Baharul Islam S/o Late Abdul Mannan v. State of Assam, To Be Rep By The Commissioner And Secretary To The Govt. Of Assam, Education Elementary Department
2023-05-04
DEVASHIS BARUAH
body2023
DigiLaw.ai
JUDGMENT : Heard Mr. A. R. Bhuyan, the learned counsel appearing on behalf of the petitioners and Mr. P. N. Sharma, the learned Standing counsel appearing on behalf of the respondent Nos. 1, 3, 4 and 5. I have also heard Mr. R. Borpujari, the learned Standing counsel appearing on behalf of the respondent No.2. 2. The case of the petitioners herein is that the petitioners are entitled to the Old Pension Scheme in terms with the Assam Services (Pension) Rules, 1969 (for short “the Rules of 1969”) and not the New Defined Contributory Pension Scheme, 2009 which was brought into effect vide the notification dated 06.10.2009. It appears from a perusal of the petition and more particularly to the order of regularization of the petitioners dated 17.08.2005 that the petitioners herein were initially appointed in excess of the posts during the period from 01.03.1991 to 30.11.1996 and upon being enquired into by the one man enquiry Committee headed by Shri S. Monoharan, I.A.S. and subsequently by the Task Force/District Level Screening Committee, the services of the petitioners along with the others were regularized w.e.f. their joining against the vacant posts. In fact, the issue involved herein had already been dealt with by this Court by a detail judgment in the case of Purnima Hore and Another Vs. State of Assam and Others reported in (2023) SCC Online Gau 1165. Paragraph No.105 to Paragraph No.111 of the said judgment categorically dealt with the case of excess teachers and their entitlements and thereby declaring that the excess teachers like the petitioners would be entitled to the New Defined Contributory Pension Scheme, 2009 and not to the Old Pension Scheme in terms with the Rules of 1969. It was categorically held by this Court that the petitioners therein who were appointed in the category of excess teachers would not be entitled to the Old Pension Scheme inasmuch as their period of service rendered earlier prior to being regularized cannot be taken into consideration for the purpose of pension. 3. At this stage, this Court also finds it relevant to take note of the submission of Mr.

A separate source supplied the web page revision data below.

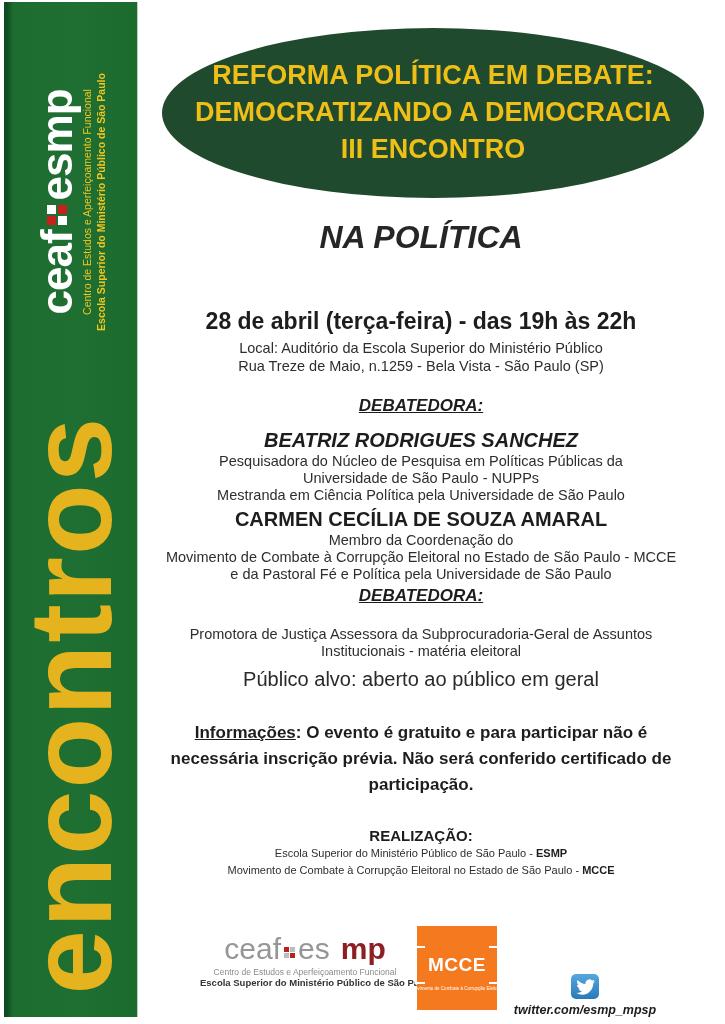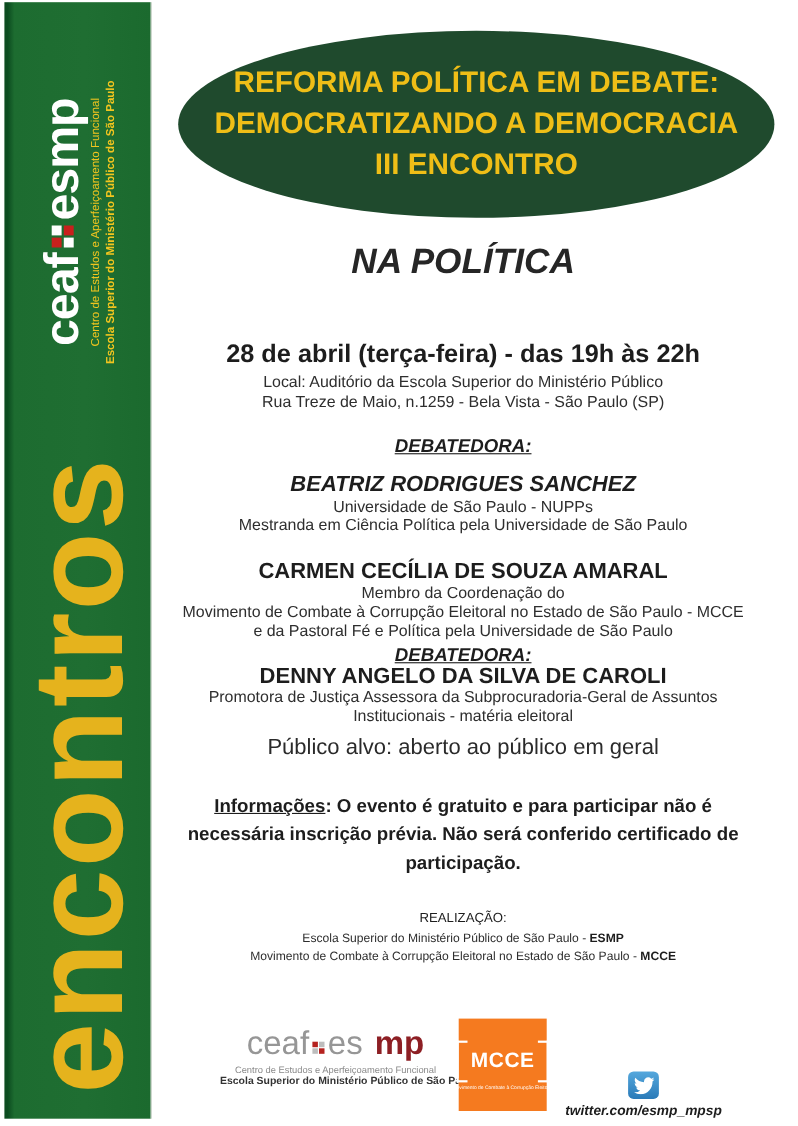--- a/index.html
+++ b/index.html
@@ -44,21 +44,21 @@
   .sp1-name{top:429px;font-style:italic;}
   .sp1-bio{top:453px;}
   .sp2-name{top:508px;}
   .sp2-bio{top:532px;}
   .deb-name{top:604px;}
   .deb-bio{top:626px;}
   .bio{font-size:14.5px;line-height:17px;color:#2e2e2e;}
   .publico{top:668px;font-size:20px;color:#2a2a2a;}
   .info{top:720px;font-size:17px;font-weight:bold;line-height:26px;color:#1d1d1d;padding:0 12px;text-align:center;}
   .info .ul{text-decoration:underline;}
-  .realiz-h{top:827px;font-size:12px;font-weight:normal;color:#1d1d1d;}
+  .realiz-h{top:827px;font-size:15px;font-weight:bold;color:#1d1d1d;}
   .realiz{top:845px;font-size:11px;line-height:16.5px;color:#2e2e2e;}
   .realiz b{color:#1d1d1d;}
 
   
   .ceaf-footer{position:absolute;left:200px;top:933px;width:210px;text-align:center;}
   .cf-big{font-size:30px;line-height:32px;display:flex;align-items:center;justify-content:center;}
   .cf-gray{color:#969696;}
   .cf-maroon{color:#8d1f24;font-weight:bold;margin-left:11px;}
   .dots-sm{display:inline-grid;grid-template-columns:5px 5px;grid-template-rows:5px 5px;gap:1px;margin:6px 3px 0 3px;}
   .dots-sm i{display:block;}
@@ -127,33 +127,33 @@
 
     <div class="blk loc">
       <div>Local: Auditório da Escola Superior do Ministério Público</div>
       <div>Rua Treze de Maio, n.1259 - Bela Vista  - São Paulo (SP)</div>
     </div>
 
     <div class="blk sec-h expo-h">DEBATEDORA:</div>
 
     <div class="blk sp-name sp1-name">BEATRIZ  RODRIGUES SANCHEZ</div>
     <div class="blk bio sp1-bio">
+      <div>Pesquisadora do Núcleo de Pesquisa em Políticas Públicas da</div>
       <div>Universidade de São Paulo - NUPPs</div>
       <div>Mestranda em Ciência Política pela Universidade de São Paulo</div>
     </div>
 
     <div class="blk sp-name sp2-name">CARMEN CECÍLIA DE SOUZA AMARAL</div>
     <div class="blk bio sp2-bio">
       <div>Membro da Coordenação do</div>
       <div>Movimento de Combate à Corrupção Eleitoral no Estado de São Paulo - MCCE</div>
       <div>e da Pastoral Fé e Política pela Universidade de São Paulo</div>
     </div>
 
     <div class="blk sec-h deb-h">DEBATEDORA:</div>
-    <div class="blk sp-name deb-name">DENNY ANGELO DA SILVA DE CAROLI</div>
     <div class="blk bio deb-bio">
       <div>Promotora de Justiça Assessora da Subprocuradoria-Geral de Assuntos</div>
       <div>Institucionais - matéria eleitoral</div>
     </div>
 
     <div class="blk publico">Público alvo: aberto ao público em geral</div>
 
     <div class="blk info">
       <span class="ul">Informações</span><span>: O evento é gratuito e para participar não é necessária inscrição prévia. Não será conferido certificado de participação.</span>
     </div>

3. At this stage, this Court also finds it relevant to take note of the submission of Mr. A. R. Bhuyan, the learned counsel appearing on behalf of the petitioners that a Coordinate Bench of this Court in WP(C) No.8694/2018 with another writ petition vide an order dated 12.08.2021 had held that the petitioners therein would be governed by the Assam Services (Pension) Rules, 1969 and not by the NPS. A deeper analysis of the order dated 12.08.2021 would reveal that the Coordinate Bench of this Court was not informed prior to applying the order passed in WP(C) No.3662/2009 as well as also the order passed in Review Petition No.16/2019 which were matters pertaining to dropped teachers whose claims for pension under the Old Pension Scheme was completely different. It is relevant herein to take note of that in a similar circumstances, the Coordinate Bench of this Court had also passed an order dated 04.08.2015 in WP(C) No.5705/2011 on the basis of the order passed on 12.05.2015 in WP(C) No.4169/2009, which was a case of dropped teachers. This Court in its judgment and order dated 31.03.2023 in the case of Purnima Hore and Another (supra) has also dealt with the said aspect of the matter at Paragraph Nos. 109 and 110. 4. Paragraph Nos. 106 to 111 of the judgment in the case of Purnima Hore and Another (supra) having dealt with the issue of excess teachers, this Court finds it relevant to extract the same hereinunder: “106. These writ petitioners were appointed by the Deputy Inspector of Schools and they received their salary and allowances from the date of initial appointment up to the year 1996 and thereafter they were not paid. At that relevant point of time, certain irregularities in the appointments were detected in the Education Department and the Education Department was unable to determine as to which of the appointments were illegal, irregular or regular. In view of the above, an Enquiry Committee was constituted headed by Sri S. Manoharan, IAS which in common parlance called the Manoharan Committee. The cases of various teachers were subjected to scrutiny by the Manoharan Committee. It is an admitted position that the Manoharan Committee had categorized the appointments of teachers who were subjected to scrutiny into three categories.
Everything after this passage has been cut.